For the quarter ended Sept. 30, 2025, United-Guardian’s net sales fell 26% to $2.26 million from $3.06 million a year earlier. Net income dropped to $268,441 from $865,484, with earnings per share plummeting 68% to 6 cents from 19 cents. For the first nine months of 2025, net sales declined 22% to $7.58 million from $9.71 million, while net income fell to $1.46 million from $2.75 million, and the EPS decreased about 47% to 32 cents from 60 cents.

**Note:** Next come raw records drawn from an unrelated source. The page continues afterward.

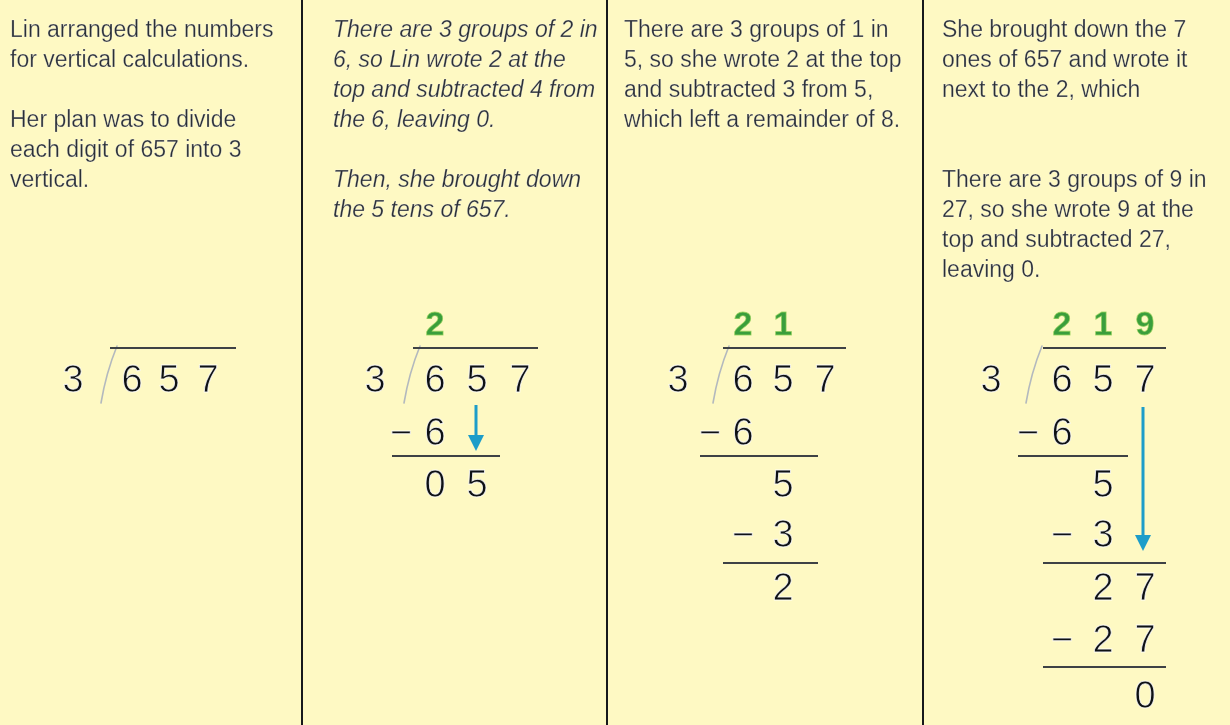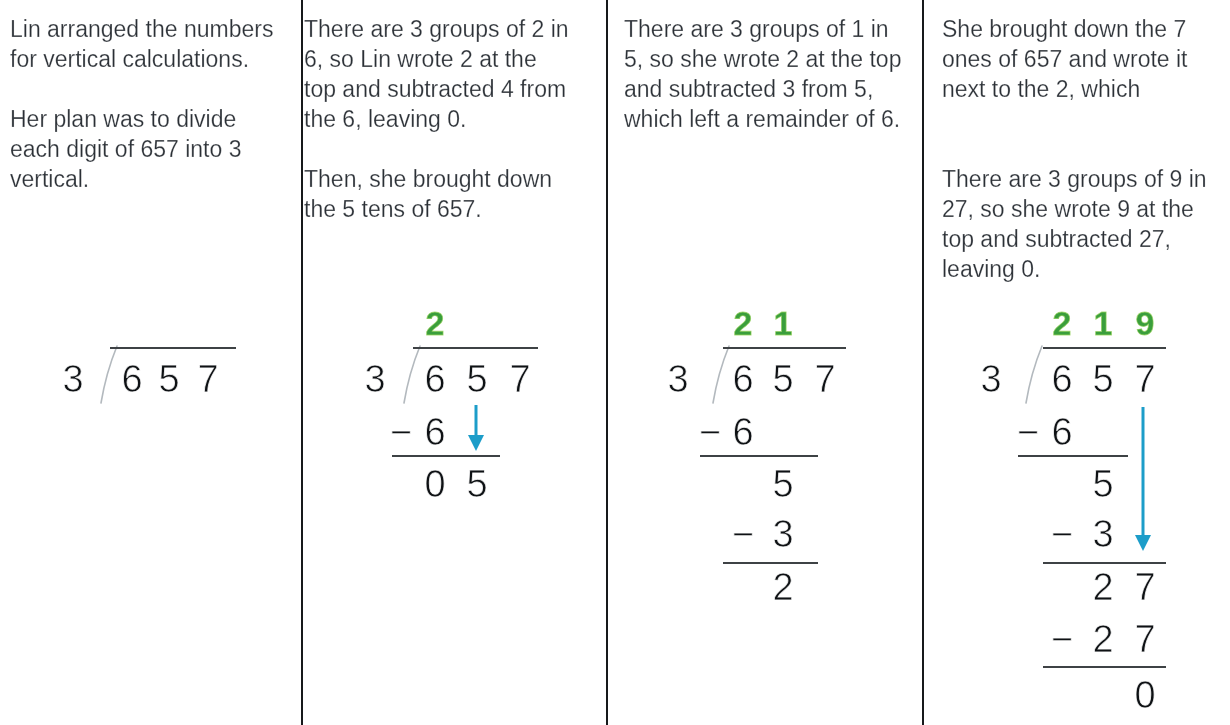"Lin arranged the numbers" .stage { background: #ffffff -> #fef9c3 }
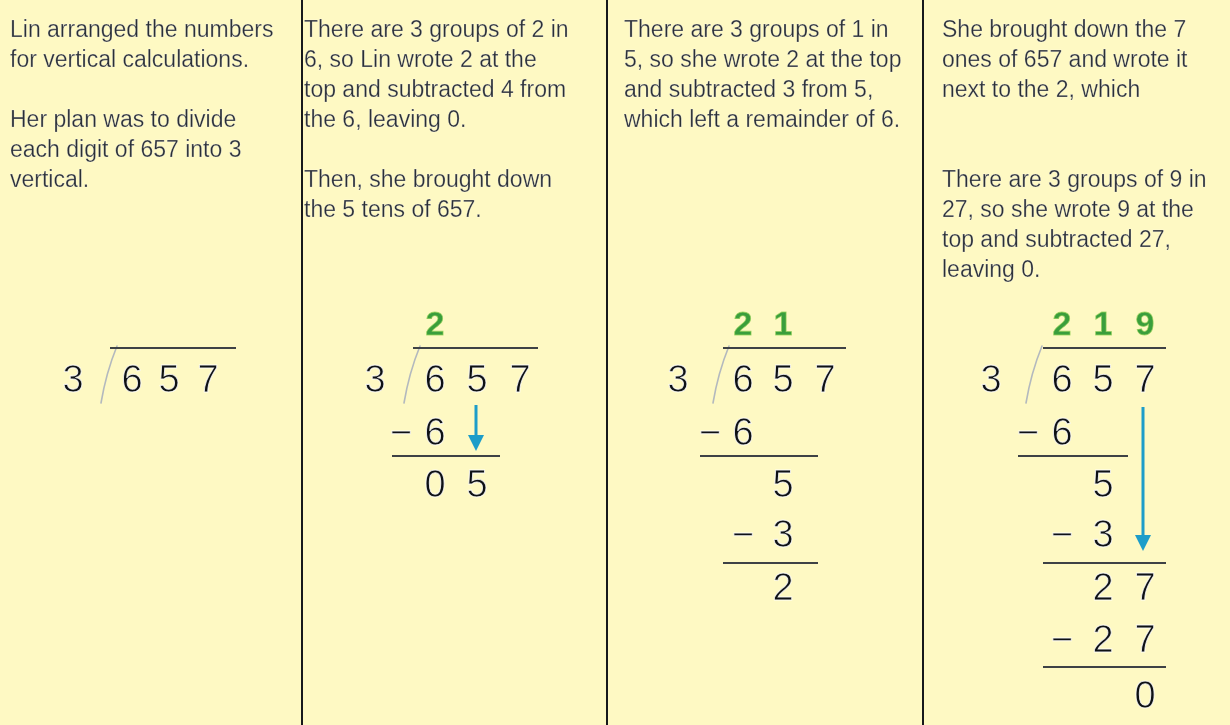"There are 3 groups of 2" div.text-block { font-style: none -> italic; left: 304px -> 333px }
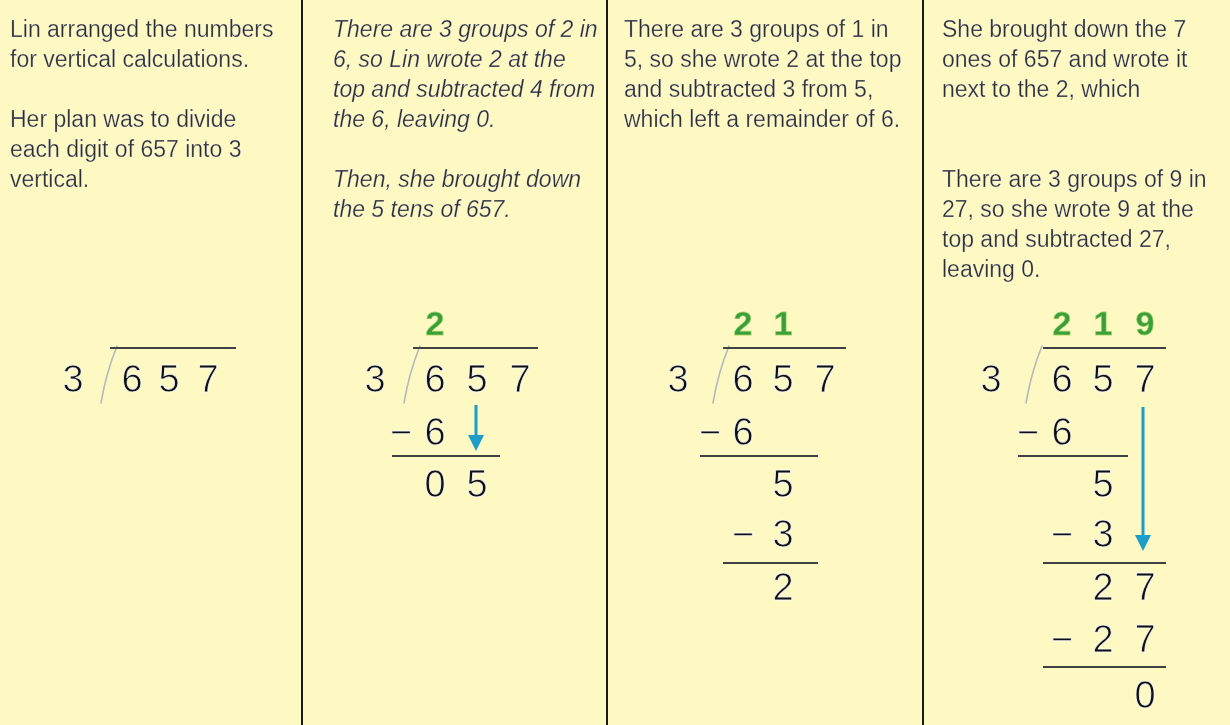"which left a remainder of" div.tline { text: 6 -> 8 }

Revenue Mix & Other Key Metrics
The weakness in the quarter was concentrated in United-Guardian’s cosmetic ingredients business, which management identifies as the main driver of the year-over-year sales decline. In contrast, the company reported that sales of pharmaceutical products and medical lubricants increased 10% and 6%, respectively, over the first nine months of 2025 compared with the same period of 2024.
Management links the cosmetic softness to reduced purchases by Ashland Specialty Ingredients (“ASI”), the company’s largest marketing partner for cosmetic ingredients. ASI has been contending with tariff and geopolitical challenges in Asia, which have encouraged some end-customers to shift toward lower-priced local suppliers. As a result, ASI has been working down excess inventory and has ordered less from United-Guardian this year, weighing heavily on the cosmetics category and UG’s overall sales.
United-Guardian mentioned that these pressures translated into lower income from operations, which fell to $215,072 in the quarter from $949,128 a year earlier, and to $1.52 million for the nine months from $3.09 million in 2024. Other income, including investment income and gains on marketable securities, also declined modestly year over year, dampening the bottom-line results.
United-Guardian, Inc. Price, Consensus and EPS Surprise
United-Guardian’s president Donna Vigilante emphasized that the company still sees underlying strength in its pharmaceutical and medical businesses despite the cosmetic headwinds. She noted that ASI is confident that it would be able to regain market share by offering more competitive pricing, suggesting that some of the current weakness could be cyclical and tied to channel destocking.
Management also highlighted several growth initiatives. A key focus is on Renacidin, the company’s most important pharmaceutical product. United-Guardian is working with an external pharmaceutical consultant to secure placement of Renacidin on additional drug formularies, which it believes can “significantly increase sales” over the coming years.
Beyond pharmaceuticals, the company’s MD&A outlines steps taken to expand its sexual wellness and personal care portfolio. United-Guardian entered a strategic distribution arrangement with Brenntag Specialties in late 2023 to support a new line of sexual wellness ingredients in the United States and several international markets, and it has expanded its relationship with Azelis Group in Europe and is adding South Korea as a territory for another distributor. These moves are intended to diversify revenue sources and broaden the company’s geographic reach.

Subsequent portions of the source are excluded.